La Littérature putride


J’ai reçu, à propos de ma dernière lettre, le compliment anonyme d’un étranglé qui m’envoie un sonnet presque sans défaut. Je regrette de ne pouvoir le citer, tout entier ; il vaut mieux que le sonnet d’Oronte, et Alceste n’en blâmerait pas le tour vif et hardi.

En voici la conclusion :

Ton article est viril et ferme, Ferragus,
Il est beau de flétrir ce misérable abus
De la force essayant de tuer la pensée ;

Mais il ne faudrait pas désespérer sitôt,
On ne nous brûle pas pour sentir le fagot,
Et notre honneur est sauf, si notre âme est blessée !


En êtes-vous bien sûr, jeune poëte, jeune rêveur, jeune étranglé, que l’honneur soit sauf ! Si nous mourons de la maladie de François Ier, ce n’est pas hélas ! de la maladie de Pavie. Nous ne sommes pas seulement captifs ; nous sommes gangrenés.

C’est là le sujet intéressant que je me propose de traiter aujourd’hui, et nous jugerons de la blessure par l’infection qui s’en exhale.

L’obscénité elle-même, il faut bien le dire, a sa pudeur ; c’est la santé.

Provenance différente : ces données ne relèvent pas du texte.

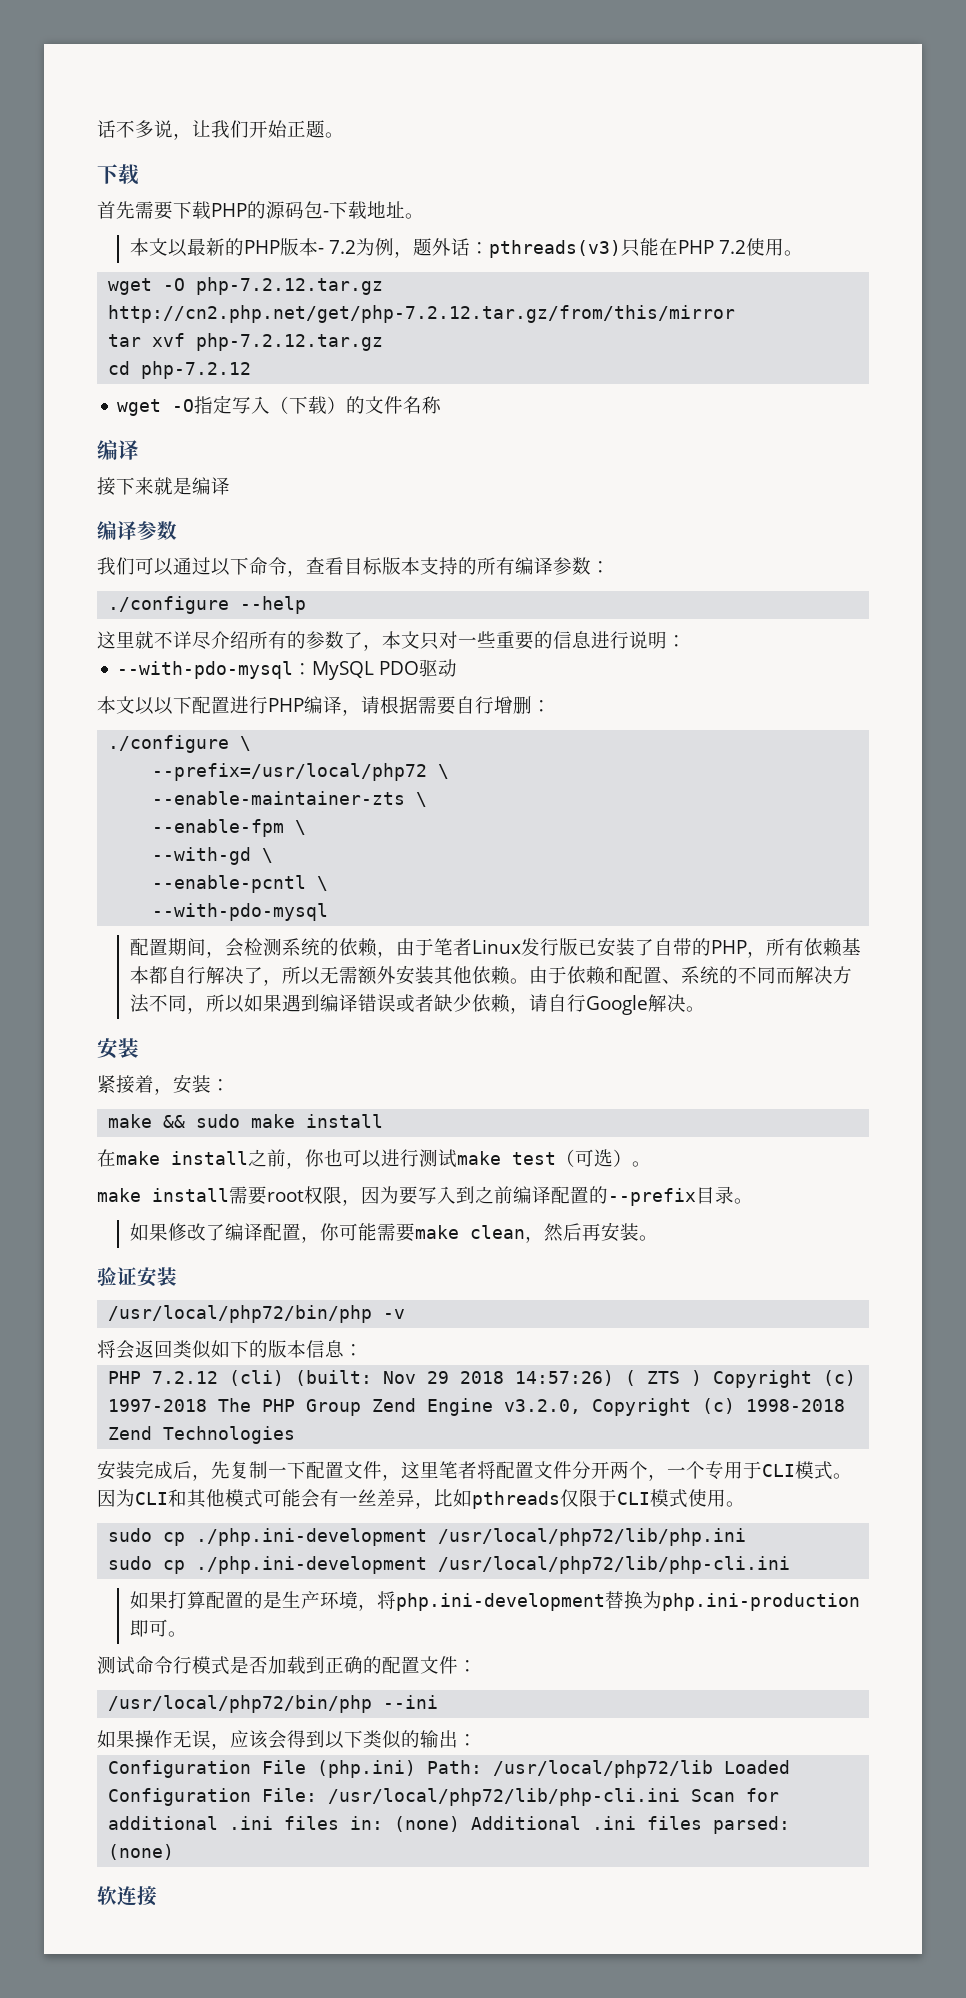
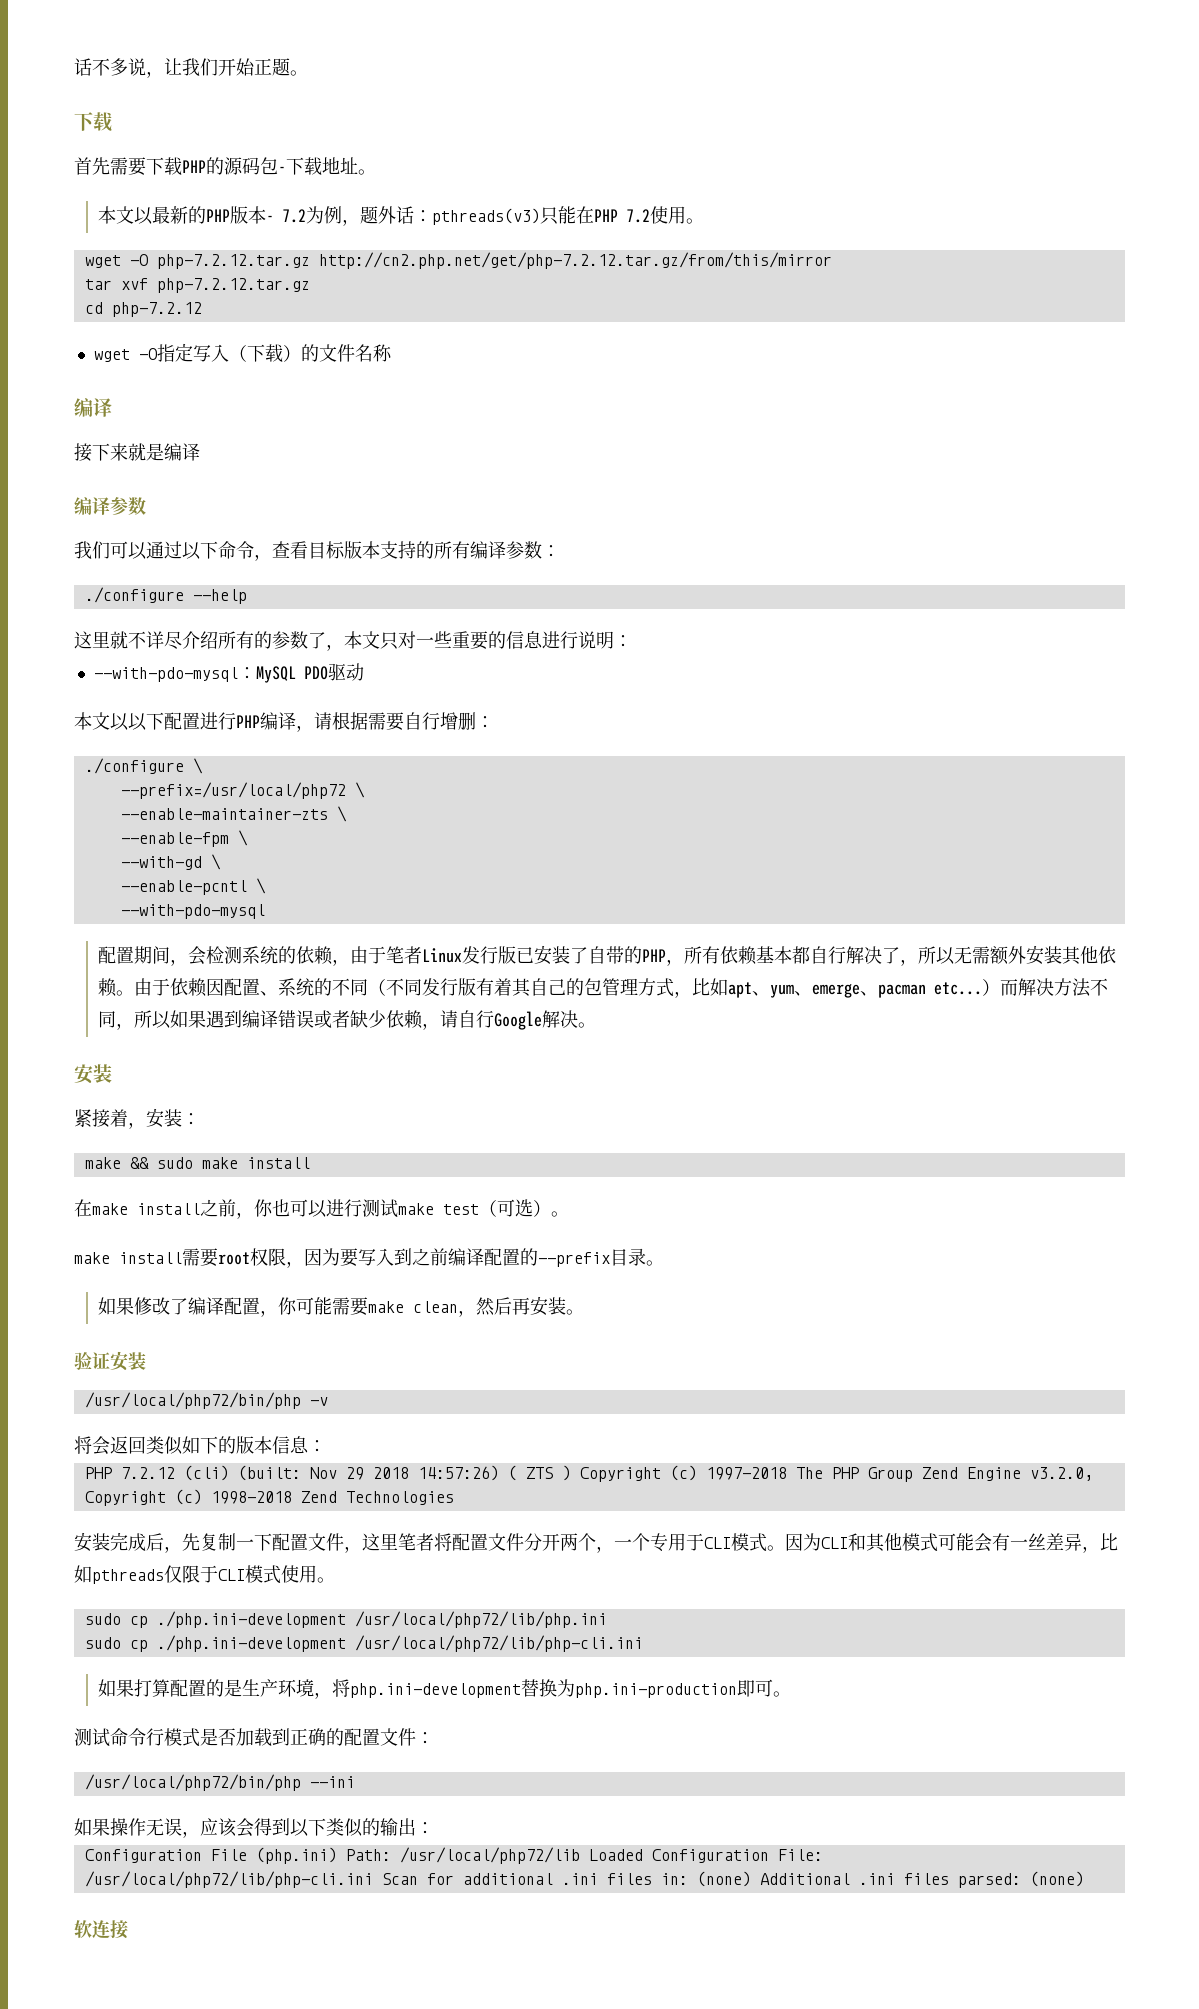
- 由于依赖和配置、系统的不同而解决方法不同，所以如果遇到编译错误或者缺少依赖，请自行Google解决。
+ 由于依赖因配置、系统的不同（不同发行版有着其自己的包管理方式，比如apt、yum、emerge、pacman etc...）而解决方法不同，所以如果遇到编译错误或者缺少依赖，请自行Google解决。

Admirer dans son ensemble et dans ses détails le corps, plus ou moins bien fait, de mademoiselle Delval, le comparer à celui de mademoiselle Silly, sa sœur, ce n’est pas d’une moralité littéraire bien élevée ; mais enfin, l’illusion plastique est satisfaite, et ces exhibitions vivantes sont après tout un hymne brutal à la vie.